Seilbahn-Idee als Weckruf
Kommentar von Thomas Schubert
Berlin (ots)
Pankow hat ein neues Vorbild: La Paz. Ähnlich wie die Hauptstadt Boliviens, meint Bezirksbürgermeister Sören Benn, könnten Seilbahn-Strecken im Berliner Nordosten, wo Menschen in riesigen Neubauquartieren ein neues Zuhause finden sollen, zum Fortbewegungsmittel für die Massen werden. Die Sache ist nur ein Vorschlag, den Experten prüfen sollen. Doch sie ist keine Spinnerei, wie Benn betont. Die Verkehrsprobleme in Berlin sind zu ernst, um darüber zu spaßen - das weiß jeder, der im Berufsverkehr versucht, vom Alexanderplatz oder Zoo nach Buch zu kommen.
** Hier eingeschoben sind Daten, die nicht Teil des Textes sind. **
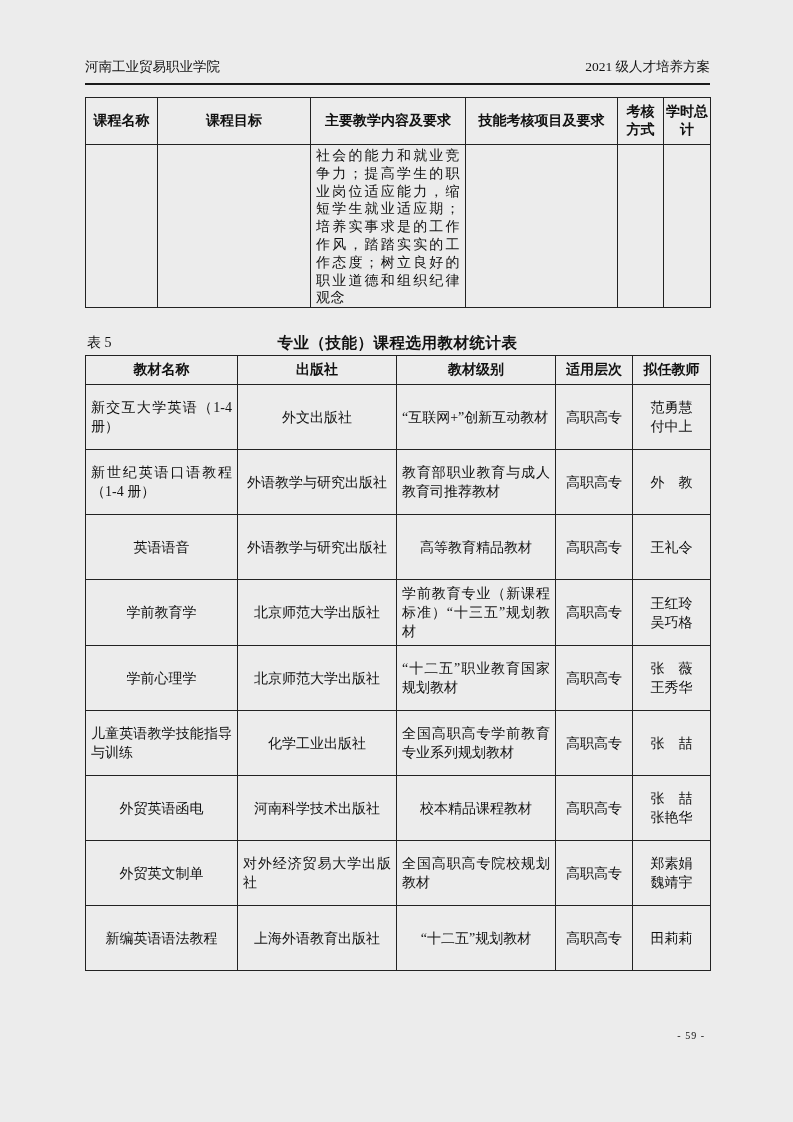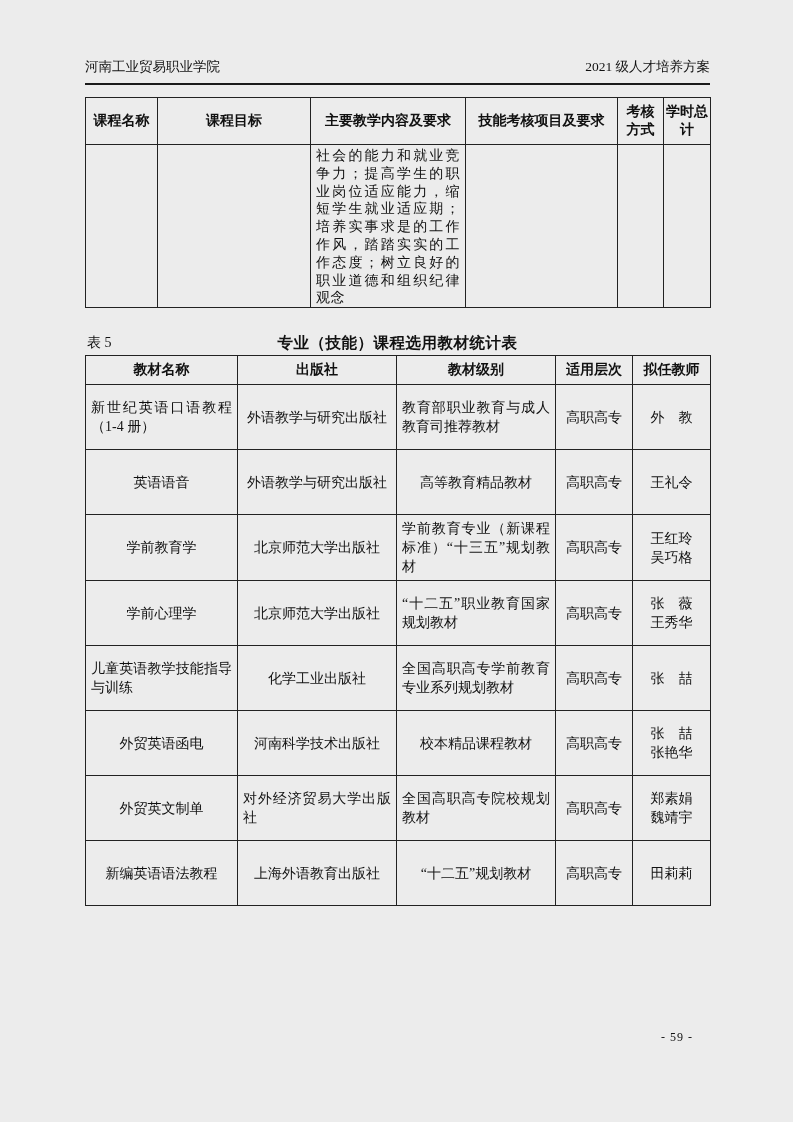"新交互大学英语（1-4 册）" tr { html: none -> <tr> <td>新交互大学英语（1-4 册）</td> <td>外文出版社</td> <td>“互联网+”创新互动教材</td> <td>高职高专</td> <td>范勇慧 付中上</td> </tr> }
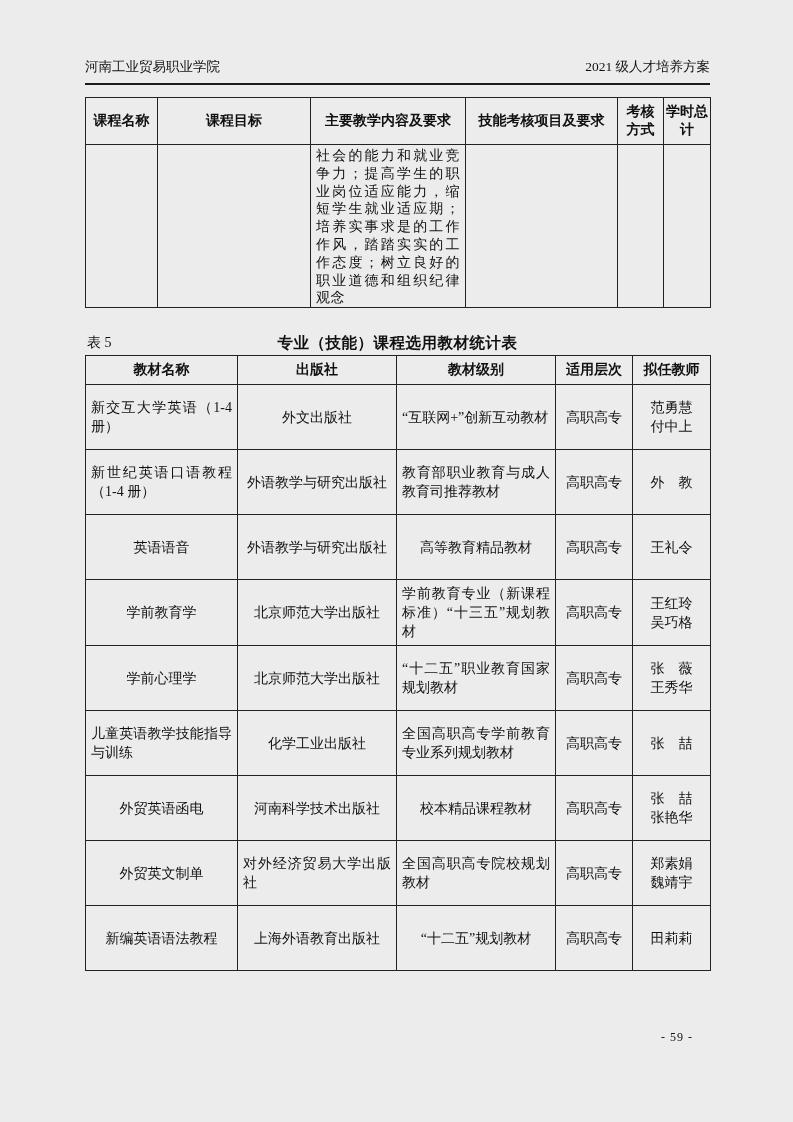"- 59 -" .page-footer { font-size: 12px -> 10px; right: 100px -> 88px }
Aber selbst wenn Fachleute Seilbahnen für die Erschließung von Quartieren empfehlen sollten, wird diese Vision wohl spätestens an den Fallstricken der Verkehrsplanung scheitern. Der Senat wird sicher nicht die Planung von Straßenbahnstrecken, die schon seit Jahren in Arbeit sind, verwerfen, um ein Verkehrsmittel auf den Weg zu bringen, für das es in La Paz natürliche Grundlagen geben mag. Aber wohl kaum im Berliner Flachland. Schienen, die langer Planungen bedürfen, werden immer noch schneller zu haben sein, als Gondeln und Seile, an die bislang noch niemand dachte.
In Zeiten, da die Tram für den Senat als Verkehrsmittel für Großquartiere viel zu schnell feststeht, ist die Idee des Pankower Bürgermeisters vor allem für eines gut: Sie schafft Aufmerksamkeit für ein Problem, das die Tram allein nicht lösen kann. Und darum geht es bei der Seibahn-Idee in Wirklichkeit. Die Festlegung auf die Straßenbahn wird dort zum Risikofaktor, wo die Leistungsfähigkeit der Tram nicht mehr ausreicht. Für den Weg vom Alexanderplatz Richtung Buch hat der Senat die wahre Alternative zur Straßenbahn geprüft und in einer Analyse für "äußerst positiv" befunden: die U-Bahn. Dass die Tram trotzdem kommen wird, ist ein Fehler.